How many errands can I run after I teach my class, before I pick them up?
Can I squeeze in a nap?!
How long will it take me to drive from the Y to the ball fields?
How many games will I be late to? Miss altogether?
How many weeks has it been since all of the family was home at the same time? Ate a meal together? Did something fun—as a family?
When was the last time I did something active with my kids?
Even though I wasn’t obsessing about the food on my plate or the size of my pants, I began to see a pattern…that I knew was leading me toward a slippery slope. I was counting numbers. I was placing my worth in these numbers.
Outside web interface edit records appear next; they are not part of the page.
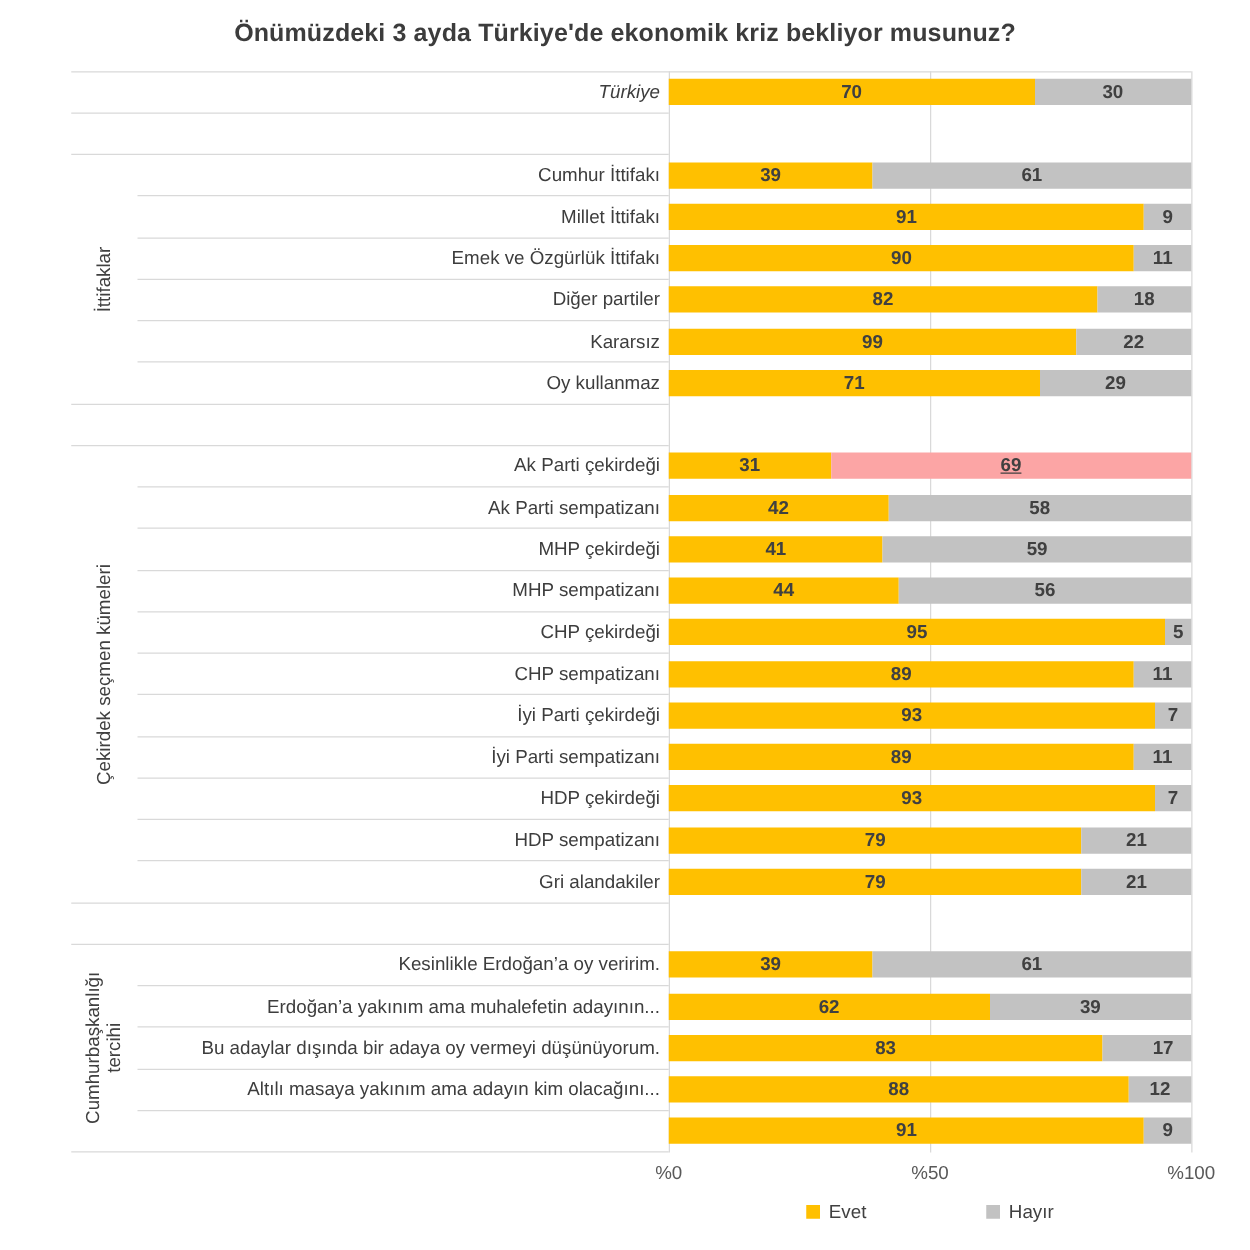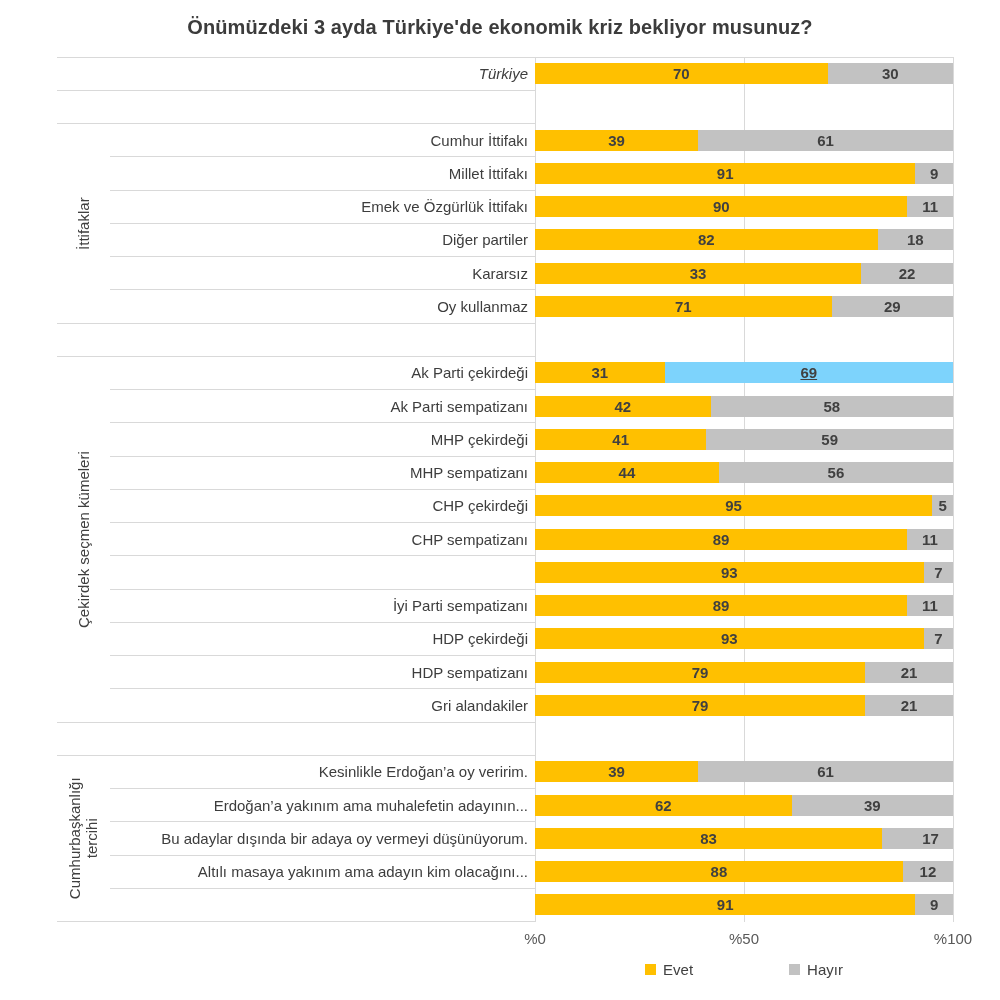"33" span { text: 33 -> 99 }
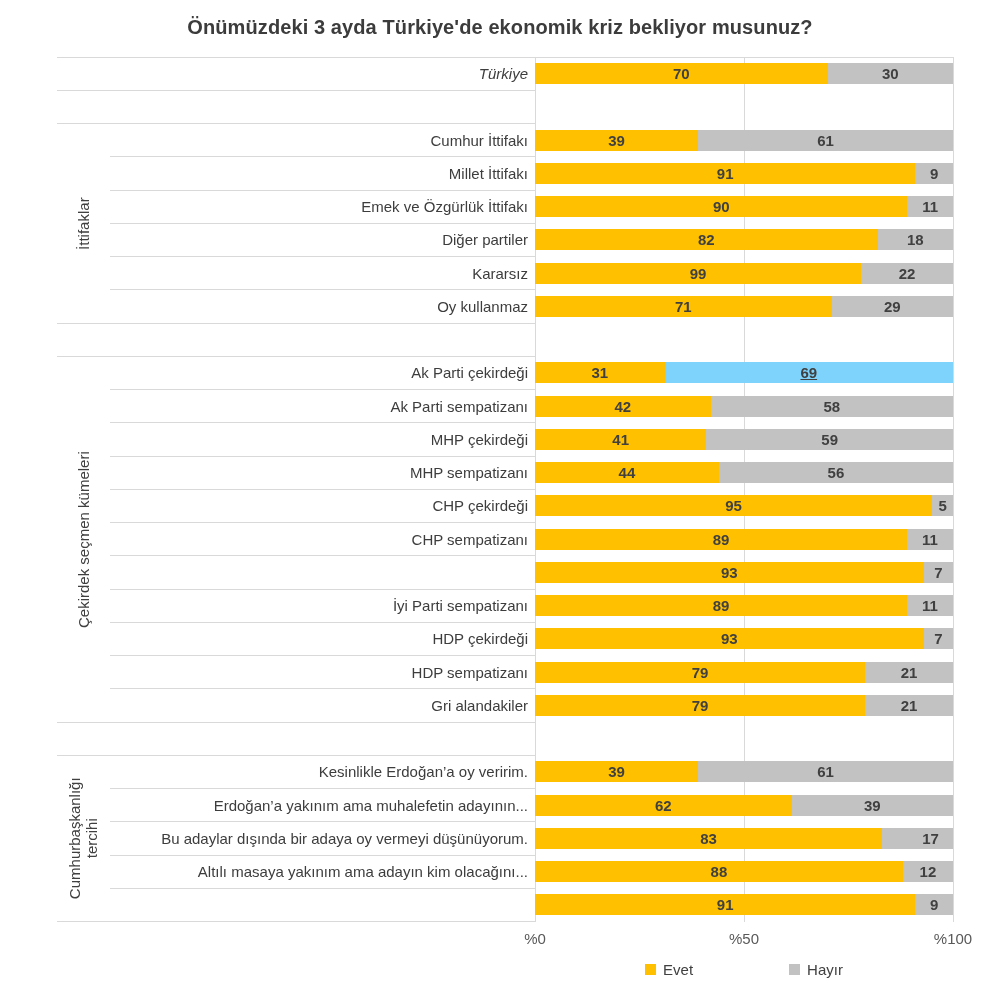"69" div.seg { background: #7dd3fc -> #fca5a5 }
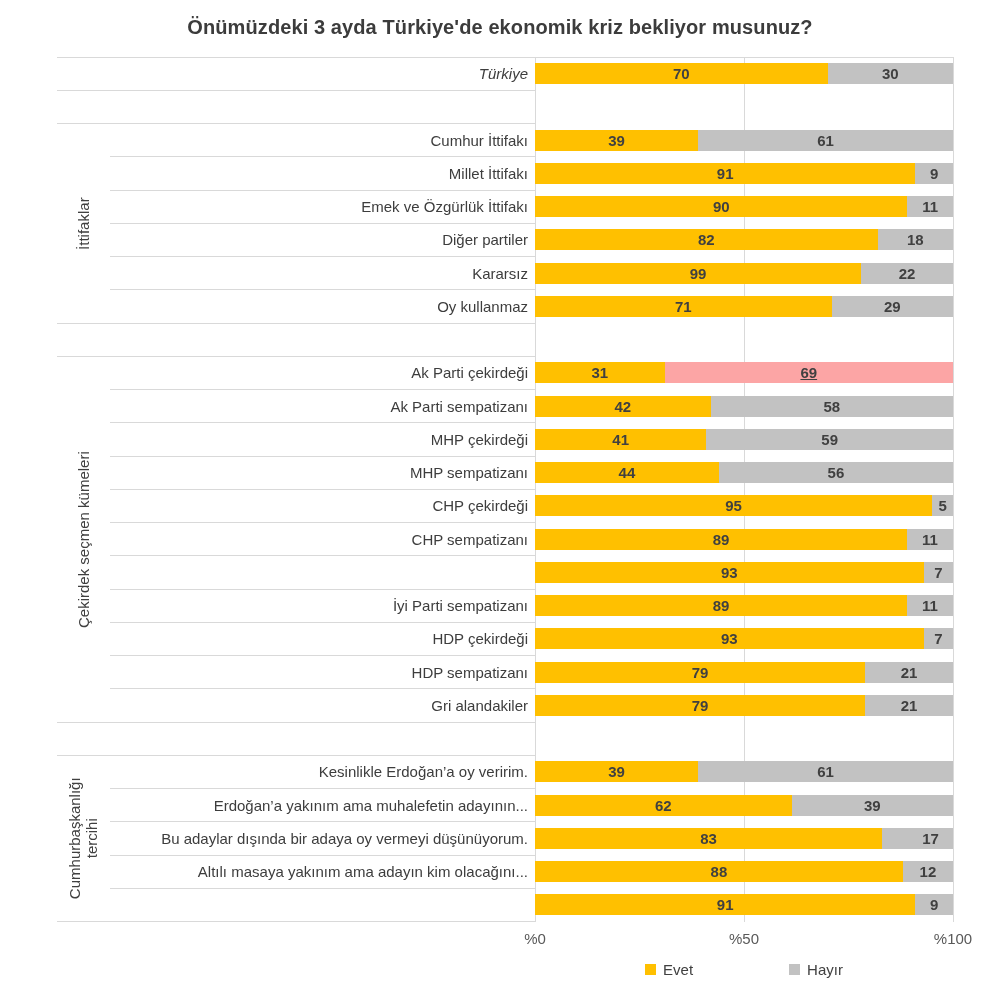"İyi Parti çekirdeği" div.cat-label { html: none -> <div>İyi Parti çekirdeği</div> }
More clients = more people reached= I must be a ‘GOOD’ instructor
More errands run, chores done= I am a ‘GOOD’ caregiver
More stuff on my list = busy= not lazy= ‘GOOD’
More blog posts=’GOOD’ writer
More church volunteering= ‘GOOD’ disciple
When I would spend more time with my family, I patted myself on the back. When I did not get to a game, I would try to “even things out” to avoid guilty feelings (sound familiar).
I began to recognize this was another performance trap for me. If I did ‘good’ things, I was ‘good’…if I did ‘bad’ things, or even just didn’t do the ‘good’ thing…I was ‘bad’. All of these number games were adding up…they equaled another perfectionist mindset for me. I have walked away from the eating disorder mindset that what I way or my clothing size or my body measurements have something to do with my worth, but these new ‘numbers’ were starting to become a way for me to receive praise for my ‘GOOD’-ness, to build myself up, to make myself feel better.
I have many ‘GOOD’ things in my life and I strive to do many ‘GOOD’ things, but that is not where my value is found and it is not where I will find my ‘GOOD’-ness. Like Martha, just trying to do the GOOD thing and care for those in her home, I run around trying to care for myself, my clients, my family, my church. But in that great number of responsibilities, have I chosen the BEST thing?
I’ve never been good with numbers…. whether it was ones on a scale, in my checkbook, or even on my to-do list. I do not always know which thing to choose. There are so many possibilities in my days, how can I choose the BEST thing.
I think God has been calling me to be more like Mary. Before I start numbering things on my list each day, I must come and sit at His feet. I don’t even need to worry about numbers. At the feet of Jesus there is only the number One, God’s one and only Son. That is where I will find my goodness; through Christ and In Christ, I am numbered among His people—I am chosen, I am ‘GOOD’. It’s not about the other things there are to do…there is just the next thing…or not even that—the NOW thing.
As I wake up this Saturday (the 2nd week of my non-working, but who’s counting!) I will sit at the feet of Jesus, thank Him for taking away my numbers game and giving me the chance to be counted with Him. As I write this I am getting this mental picture which describes why being with my family on Saturdays is the ‘GOOD’ thing ‘NOW’.
I rest, allowing Jesus to number my moments. We talk, we laugh, praise, I wait. I listen. My children see me sitting there and, noticing the joyful anticipation on my face, join me. “Mommy, can we hear the story too?” “Yes, I hear it’s a good one,” I say. “It’s supposed to be the #1…it’s the BEST.”